Le règlement hors cour survient alors que les parties attendaient une décision de la Cour suprême de Californie dans ce dossier qui dure depuis plusieurs années. « Indépendamment de la décision que pourrait rendre la Cour suprême, les deux parties ont conjointement décidé de mettre fin au litige qui aurait pu donner lieu à plusieurs appels et une longue procédure judiciaire », ont écrit les Sony et la succession de Michael Jackson dans une déclaration au magazine Billboard.

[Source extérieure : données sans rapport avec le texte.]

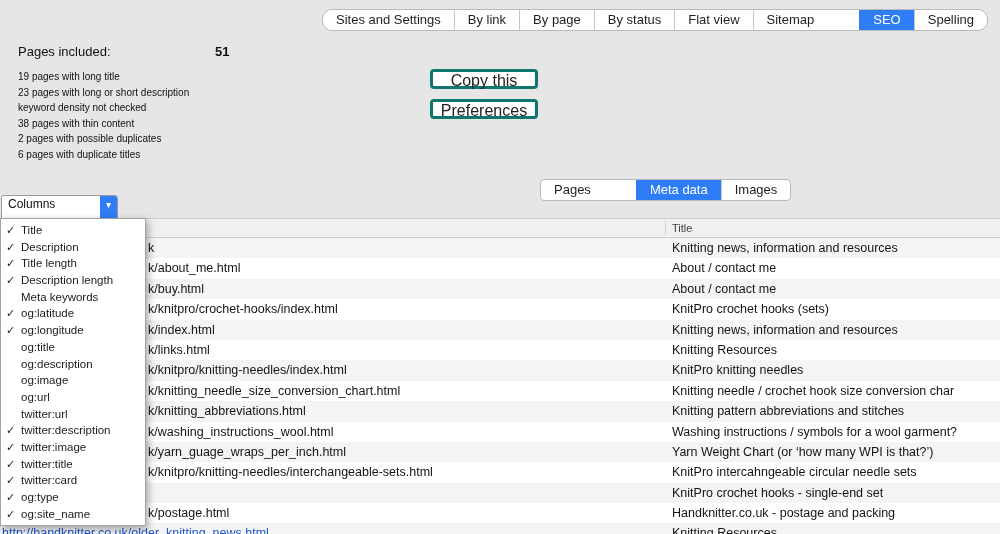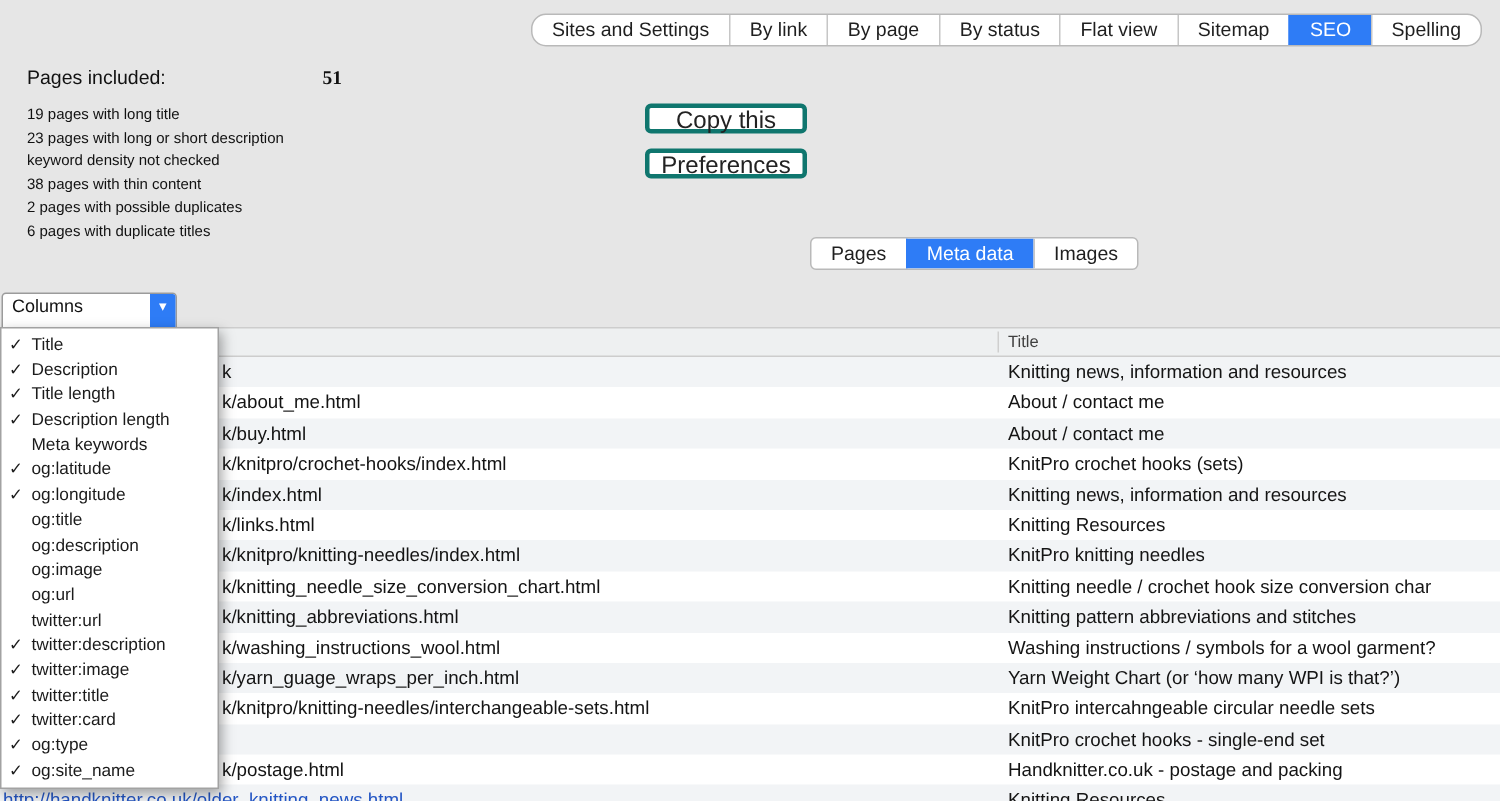"SEO" .segbar .seg.active { margin-left: none -> 32px }
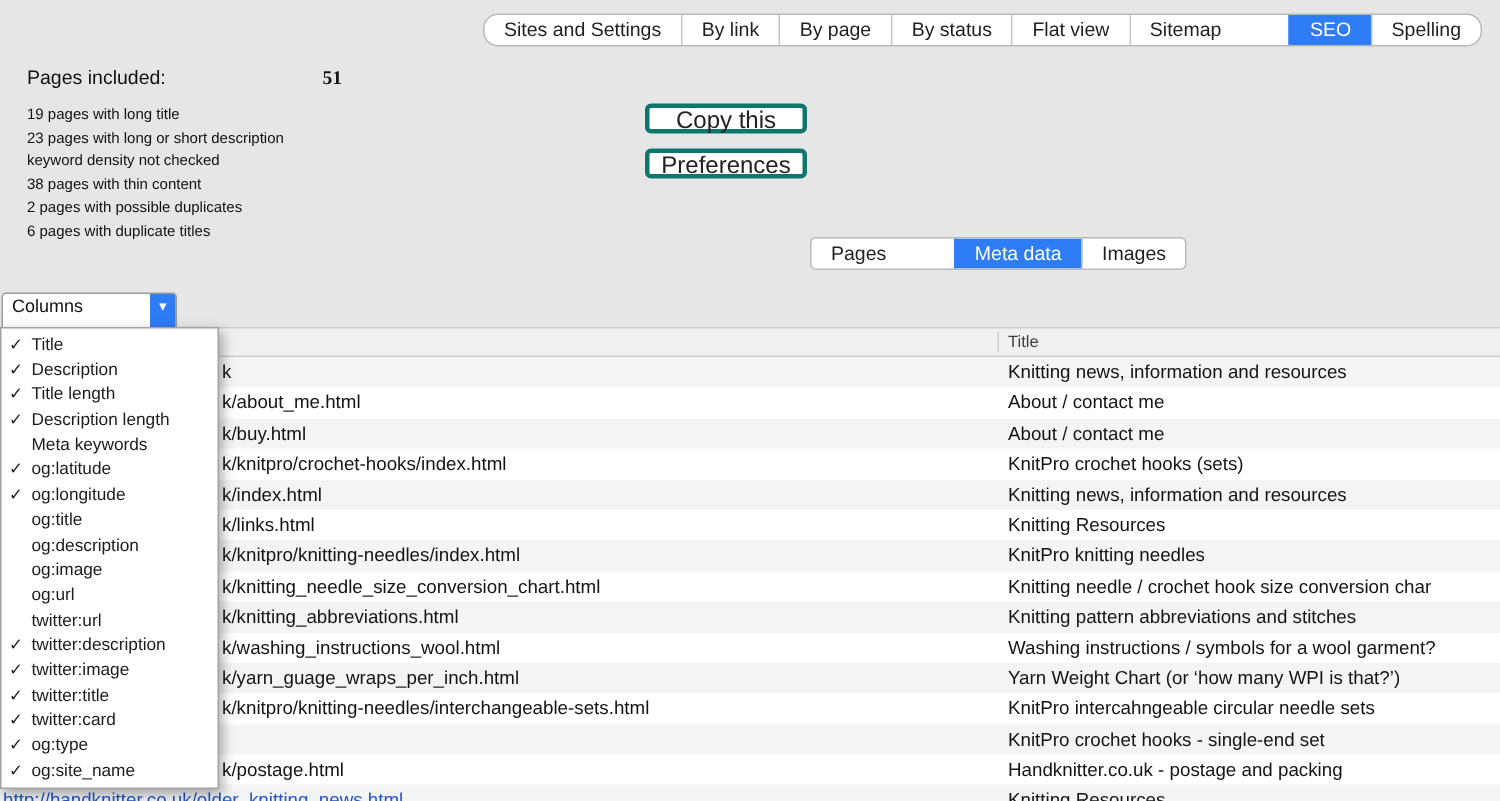"51" .pages-included-value { font-family: Liberation Serif, serif -> none }
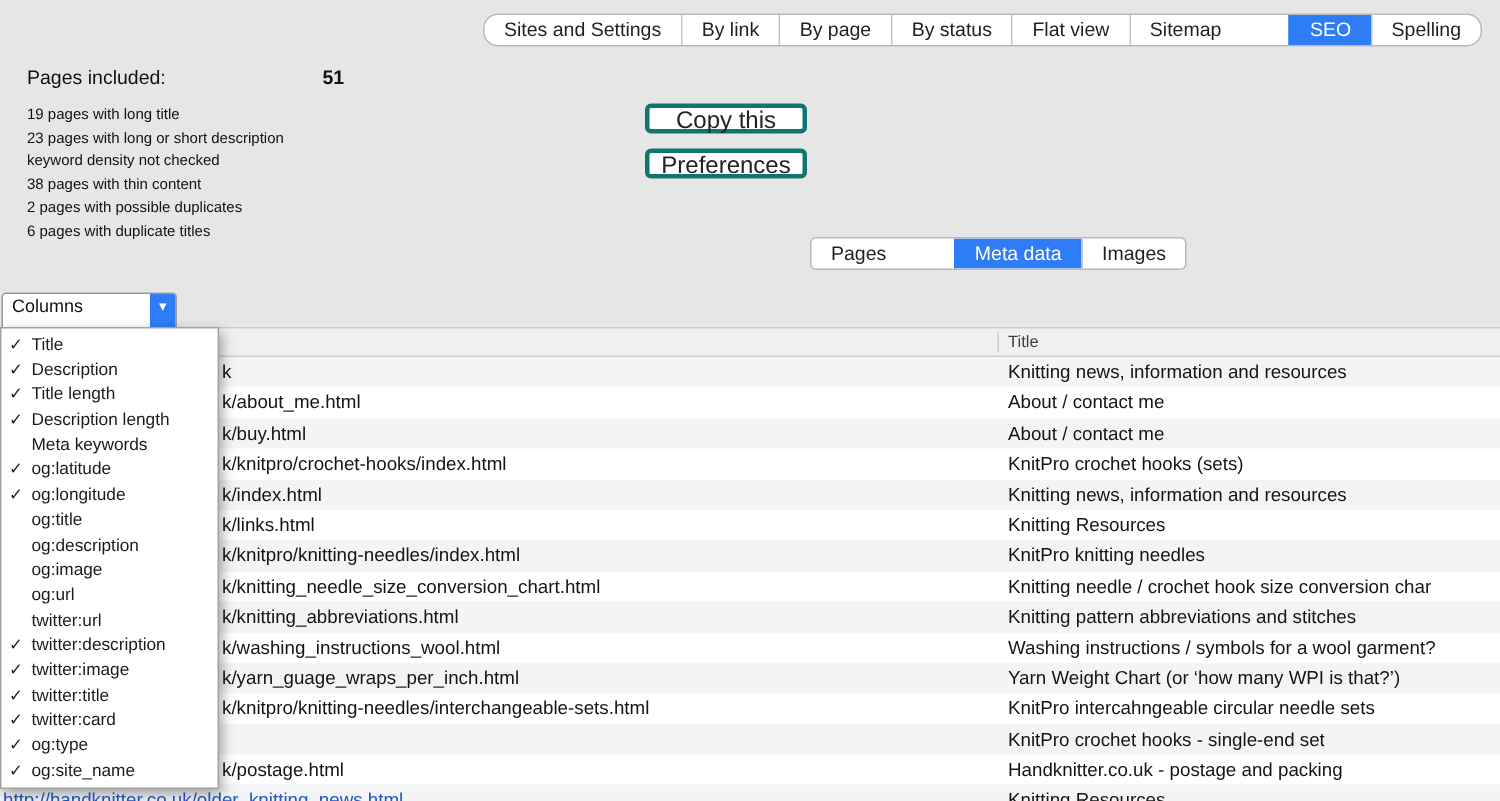"Pages" .subtabbar { top: 158px -> 179px }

Le document ajoute que de supprimer les chansons était « la façon la plus simple et la meilleure d’aller au-delà de la conversation associée à ces pistes une fois pour toutes ». Il n’est pas précisé si les chansons ont été enregistrées ou non par Michael Jackson avant sa mort et les détails de l’entente n’ont pas non plus été révélés.

Un doute quant à l’authenticité des trois chansons au cœur du litige a été soulevé dès le lancement de l’album Michael, sorti en 2010. Des membres de la famille Jackson disaient ne pas reconnaître le roi de la pop sur ces pistes, alors que le réalisateur du disque, Eddie Caccio, assurait que c’était bel et bien lui qui était au micro.

La controverse a pris de l’ampleur en 2014 avec le dépôt d’un recours collectif contre Sony et la succession de Michael Jackson pour fausse publicité. Des fans du roi de la pop croient plutôt que c’est le chanteur Jason Malachi qui a interprété les morceaux sur l’album posthume, écrivait USA Today au moment du retrait des morceaux litigieux au début du mois de juillet. Celui-ci aurait d’ailleurs admis les faits en 2011 dans une publication sur Facebook, selon TMZ.

Vera Serova, la femme qui a engagé le recours collectif, a confirmé à Billboard qu’un règlement à l’amiable était survenu mercredi sans offrir plus de commentaires.